In other words, UID changes — but AUID does not.

That makes it your most reliable tracking anchor.


Step-by-Step Intrusion Reconstruction

Let’s walk through a typical compromise scenario.

Step 1 — Identify the Initial Access Point

Start by locating suspicious login activity around the alert time:

ausearch -m USER_LOGIN -ts 2026-06-29:02:10 -i

From this output, identify the AUID associated with the session. This is the identity you will track throughout the investigation.


Step 2 — Follow the Attacker’s Activity

Once you have the AUID, reconstruct the full session:

ausearch -ua 1001 -i

This reveals all actions tied to that user session, including activity after privilege escalation.

Example output:

type=EXECVE msg=audit(...): argc=3 a0="curl" a1="-o" a2="payload.sh"

This indicates a downloaded payload — a common first step in post-exploitation behavior.


Step 3 — Investigate Persistence Mechanisms

Attackers typically attempt to maintain access. Focus on key system files:

TargetWhy It Matters
/etc/passwdUser creation or modification
/etc/shadowPassword hash extraction or modification
/etc/sudoersPrivilege escalation persistence
~/.ssh/authorized_keysSSH backdoor access

You can query specific file activity using:

ausearch -f /etc/sudoers -i

Step 4 — Trace Privilege Escalation

Privilege escalation often leaves a predictable syscall pattern:

  • execve → execution of sudo, pkexec, or exploit binary
  • setuid → transition to root (UID 0)
  • chmod / chown → persistence or privilege manipulation

Even when the attacker becomes root, the original AUID continues to link all actions back to the initial compromise.

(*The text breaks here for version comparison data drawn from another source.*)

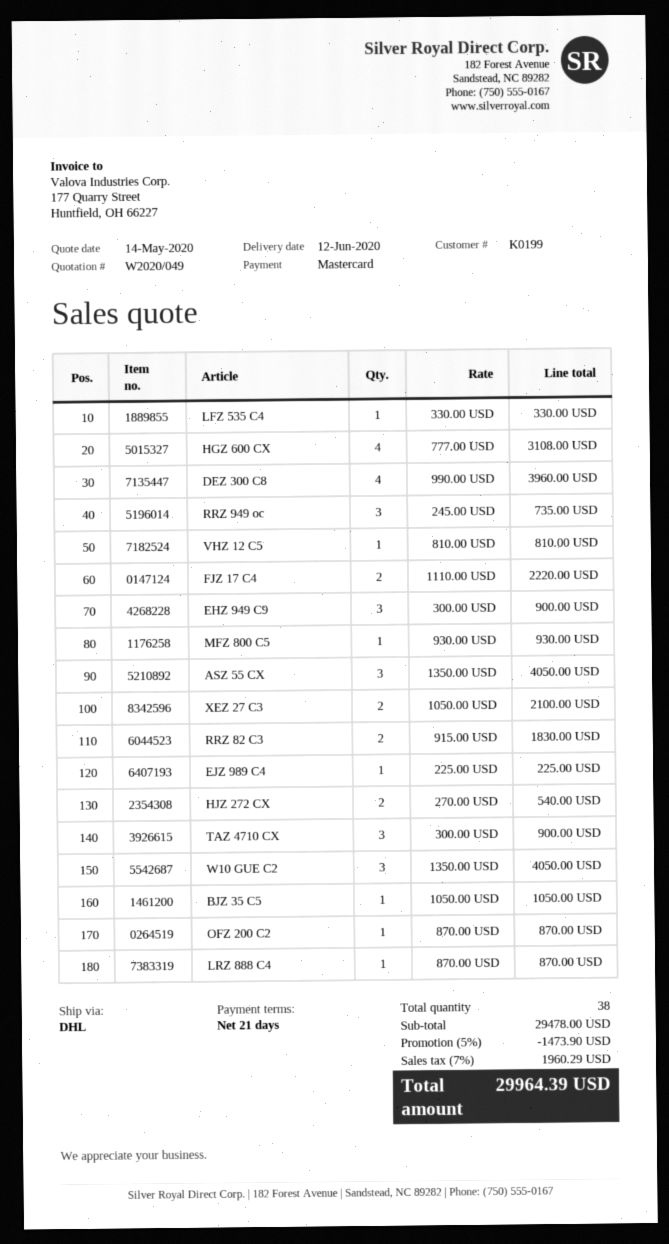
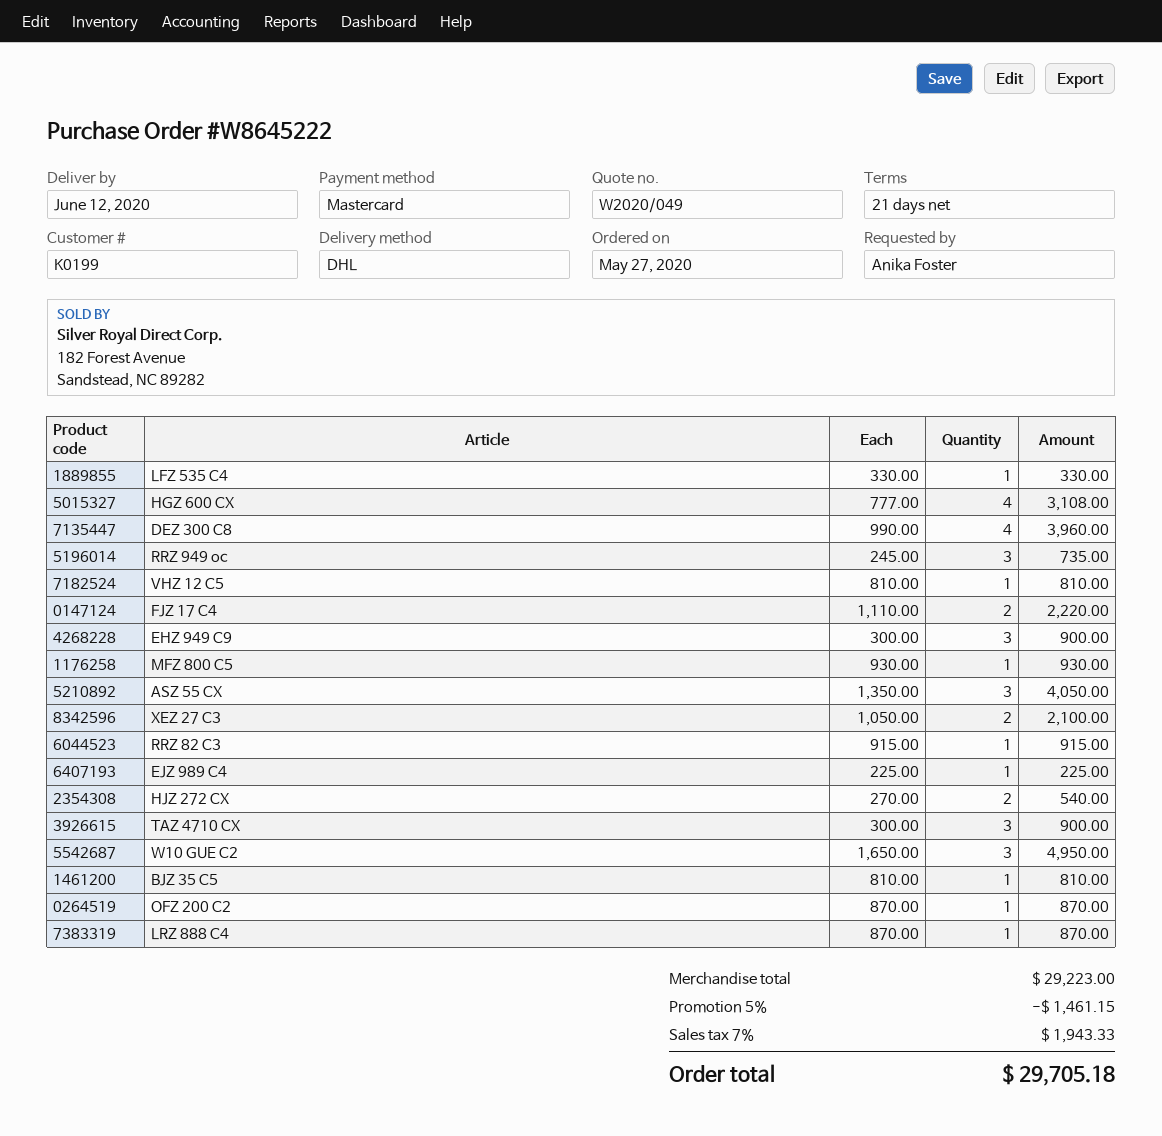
RRZ 82 C3: 2 x 915.00 = 1830.00 -> 1 x 915.00 = 915.00
W10 GUE C2: 3 x 1350.00 = 4050.00 -> 3 x 1650.00 = 4950.00
BJZ 35 C5: 1 x 1050.00 = 1050.00 -> 1 x 810.00 = 810.00
subtotal: 29478.00 -> 29223.00
discount: 5% = 1473.90 -> 5% = 1461.15
tax: 7% = 1960.29 -> 7% = 1943.33
total: 29964.39 -> 29705.18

Correlating Audit Logs with Other Sources

Audit logs are powerful, but they are not complete in isolation. They become significantly more useful when correlated with:

  • Network logs — confirm external connections (e.g., suspicious curl or wget activity)
  • EDR telemetry — reconstruct full process trees and parent-child relationships
  • File integrity monitoring (FIM) — validate whether sensitive files were modified

This cross-correlation turns isolated events into a complete attack narrative.

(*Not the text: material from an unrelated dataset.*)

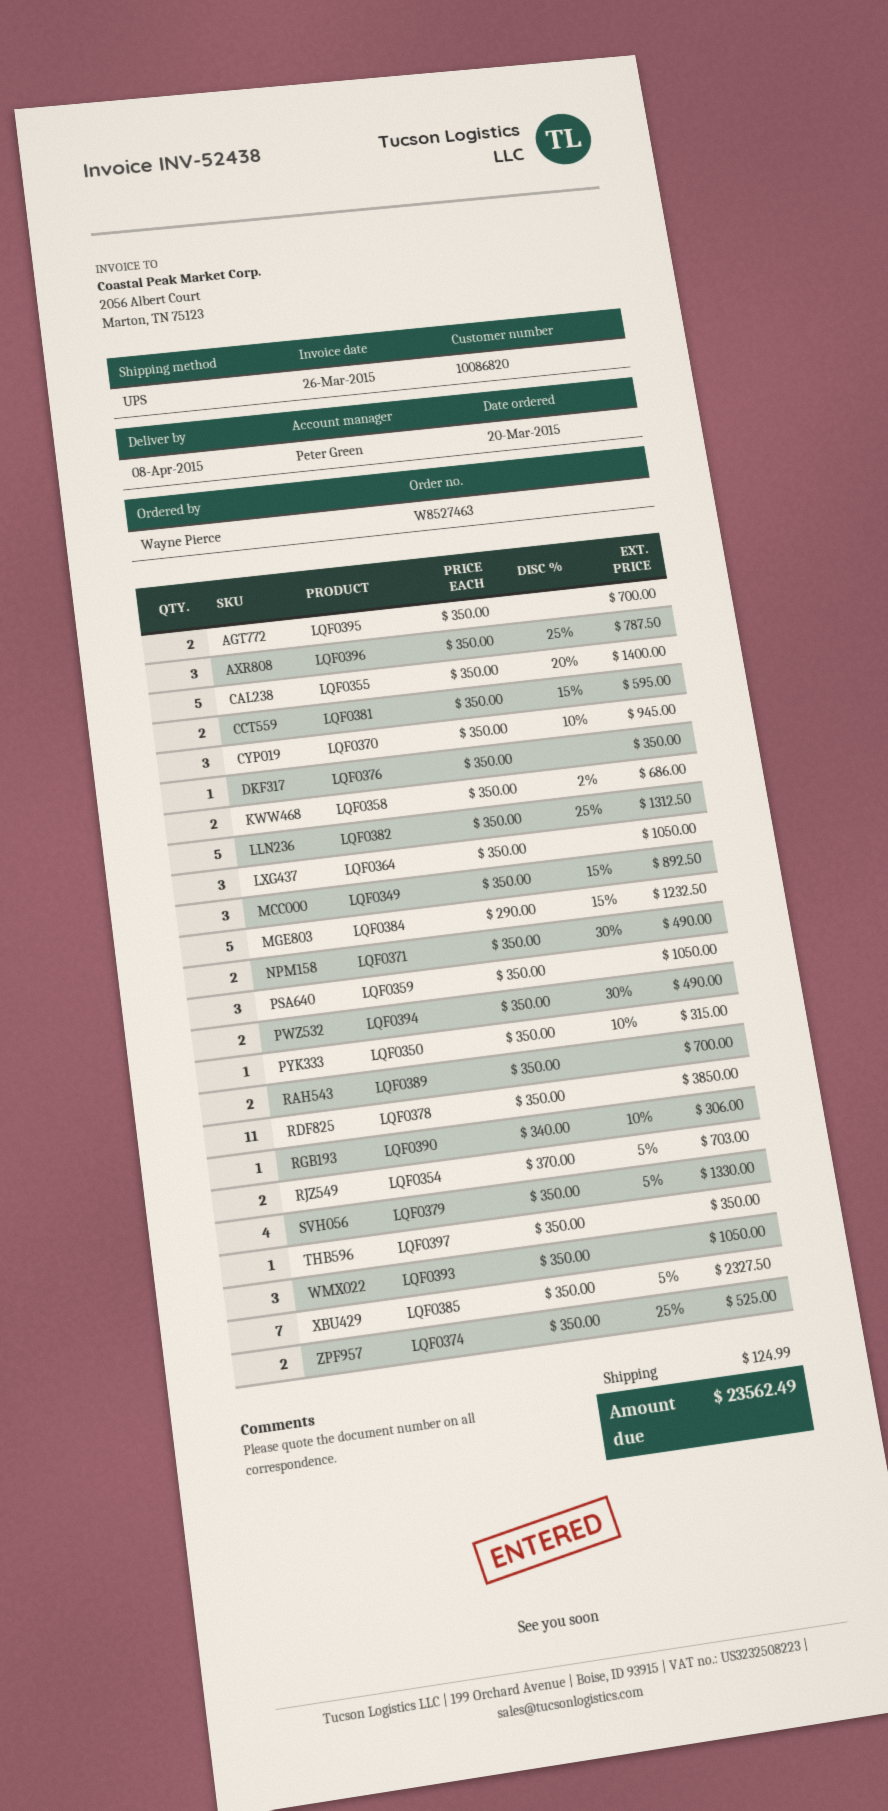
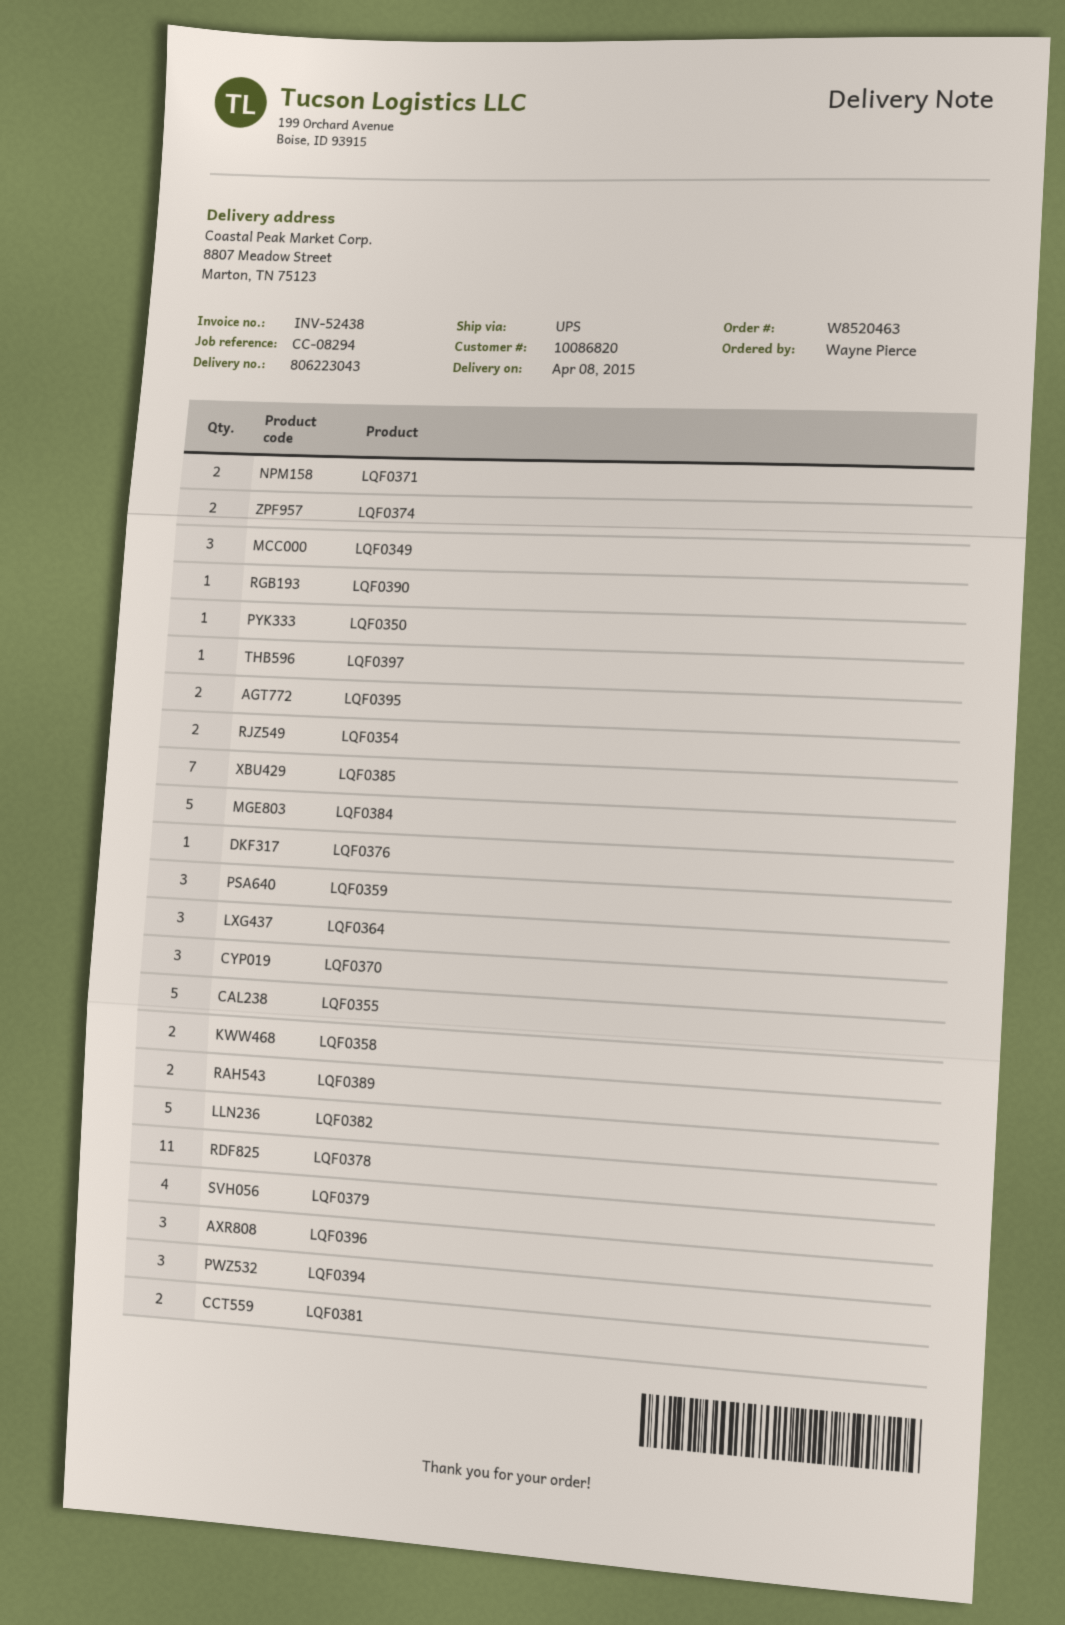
order number: W8527463 -> W8520463
LQF0394: 2 -> 3
LQF0393: 3 -> none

Common Mistakes During Investigation

1. Following UID Instead of AUID

UID changes after privilege escalation. AUID does not. Always track AUID.


2. Ignoring CONFIG_CHANGE Events

Attackers may attempt to disable auditing:

auditctl -e 0

If logs suddenly stop, check:

ausearch -m CONFIG_CHANGE

This may reveal tampering with the audit system itself.


3. Misaligned Timezones

Always verify whether logs are in UTC or local time. Incorrect assumptions can cause you to miss critical events.

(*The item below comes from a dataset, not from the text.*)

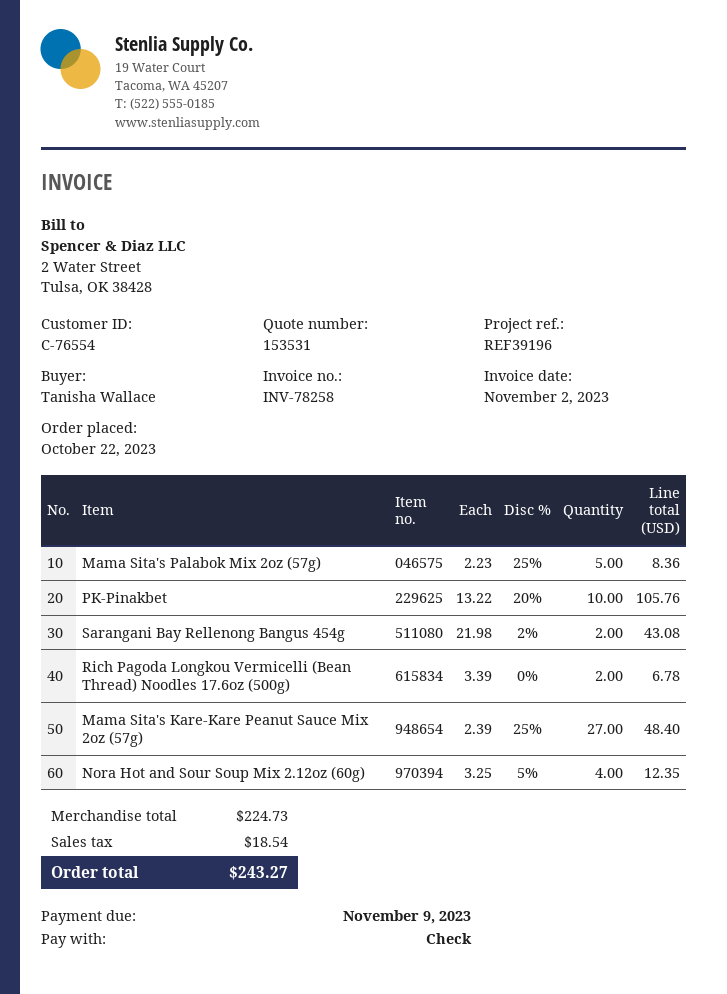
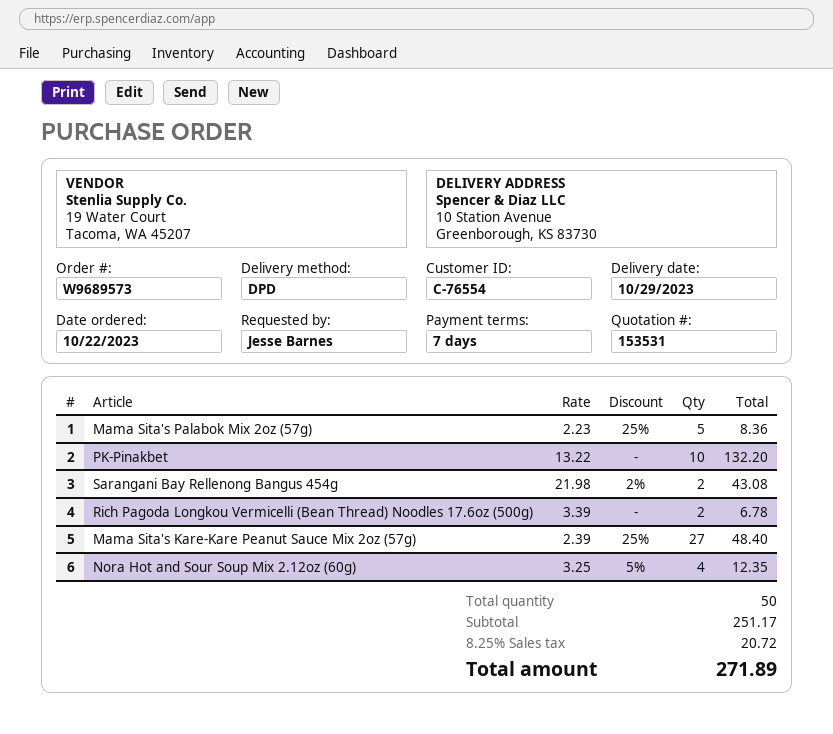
ordered by: Tanisha Wallace -> Jesse Barnes
PK-Pinakbet: 10 x 13.22 - 20% = 105.76 -> 10 x 13.22 = 132.20
subtotal: 224.73 -> 251.17
tax: 18.54 -> 20.72
total: 243.27 -> 271.89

Why Audit Logs Matter in Real Incidents

Audit logs provide something other system logs cannot: a forensic reconstruction of intent and behavior.

Instead of asking:

“Did the attacker log in?”

You can answer:

“What exactly did they do after they got in?”

That shift in perspective is what turns audit logs from compliance artifacts into a high-fidelity investigation tool.


Final Thoughts

Linux audit logs are often underused because they appear complex at first glance. But once you understand AUID tracking and syscall-level visibility, they become one of the most powerful tools in incident response.

In a modern intrusion scenario, authentication logs tell you the entry point — audit logs tell you the entire story.